What is needed is the full set of records, word for word, with no pictures.

Content starts

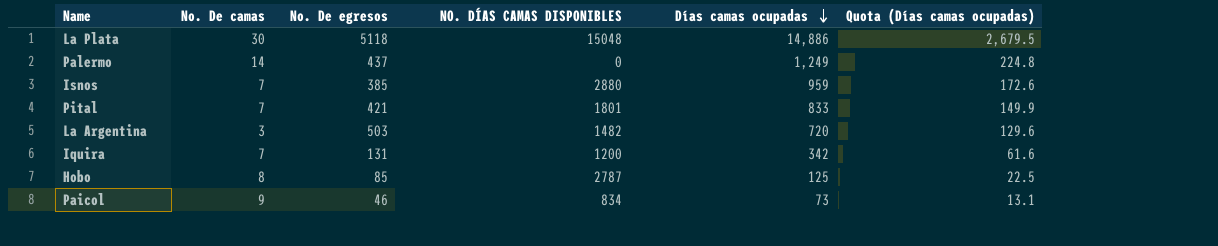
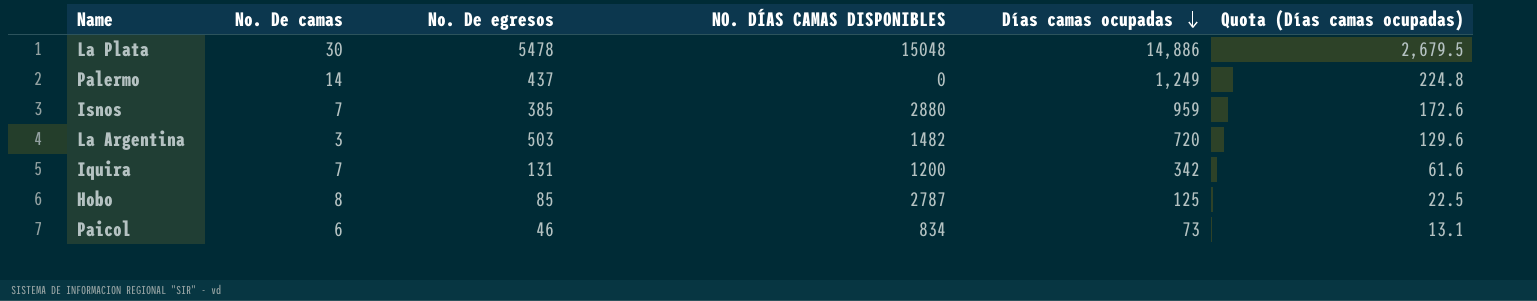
row Pital: 7 | 421 | 1801 | 833 | 149.9 -> none
La Plata | No. De egresos: 5118 -> 5478
Paicol | No. De camas: 9 -> 6

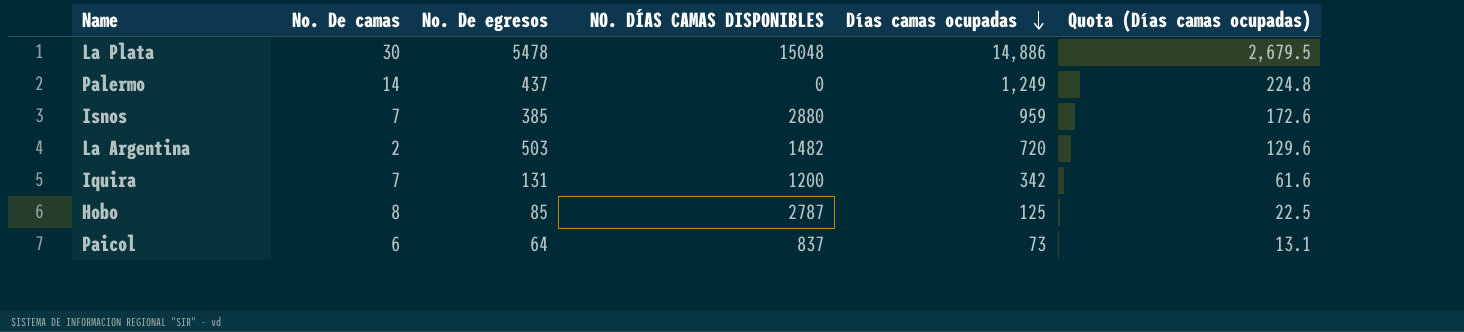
La Argentina | No. De camas: 3 -> 2
Paicol | No. De egresos: 46 -> 64
Paicol | NO. DÍAS CAMAS DISPONIBLES: 834 -> 837

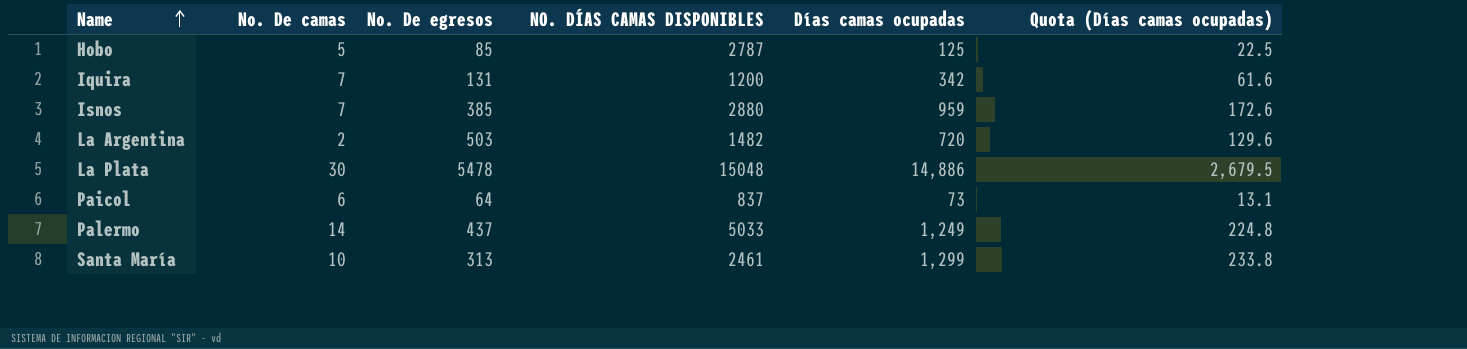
row order: Días camas ocupadas descending -> Name ascending
Hobo | No. De camas: 8 -> 5
Palermo | NO. DÍAS CAMAS DISPONIBLES: 0 -> 5033
row Santa María: none -> 10 | 313 | 2461 | 1,299 | 233.8

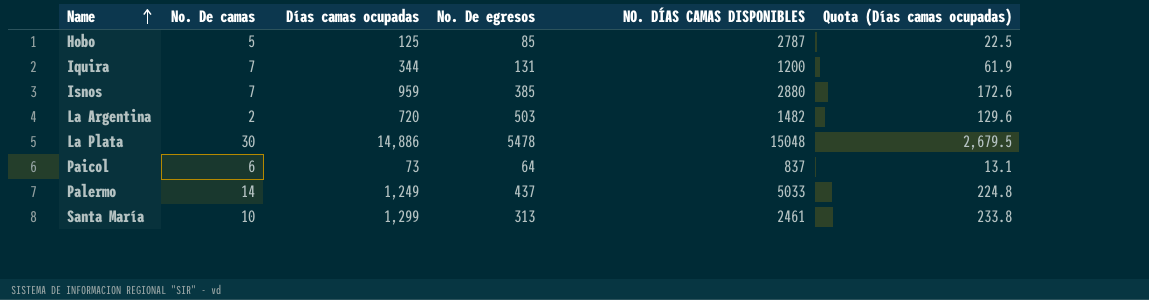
column Días camas ocupadas | position: 5 -> 3
Iquira | Días camas ocupadas: 342 -> 344
Iquira | Quota (Días camas ocupadas): 61.6 -> 61.9

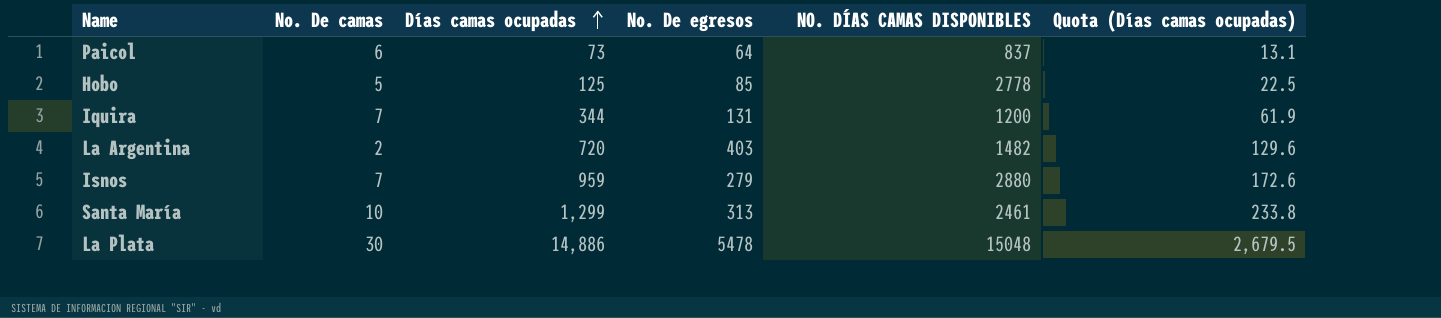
row order: Name ascending -> Días camas ocupadas ascending
row Palermo: 14 | 1,249 | 437 | 5033 | 224.8 -> none
Hobo | NO. DÍAS CAMAS DISPONIBLES: 2787 -> 2778
La Argentina | No. De egresos: 503 -> 403
Isnos | No. De egresos: 385 -> 279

Content ends

## The completed task
row Pital: 7 | 421 | 1801 | 833 | 149.9 -> none
La Plata | No. De egresos: 5118 -> 5478
Paicol | No. De camas: 9 -> 6

La Argentina | No. De camas: 3 -> 2
Paicol | No. De egresos: 46 -> 64
Paicol | NO. DÍAS CAMAS DISPONIBLES: 834 -> 837

row order: Días camas ocupadas descending -> Name ascending
Hobo | No. De camas: 8 -> 5
Palermo | NO. DÍAS CAMAS DISPONIBLES: 0 -> 5033
row Santa María: none -> 10 | 313 | 2461 | 1,299 | 233.8

column Días camas ocupadas | position: 5 -> 3
Iquira | Días camas ocupadas: 342 -> 344
Iquira | Quota (Días camas ocupadas): 61.6 -> 61.9

row order: Name ascending -> Días camas ocupadas ascending
row Palermo: 14 | 1,249 | 437 | 5033 | 224.8 -> none
Hobo | NO. DÍAS CAMAS DISPONIBLES: 2787 -> 2778
La Argentina | No. De egresos: 503 -> 403
Isnos | No. De egresos: 385 -> 279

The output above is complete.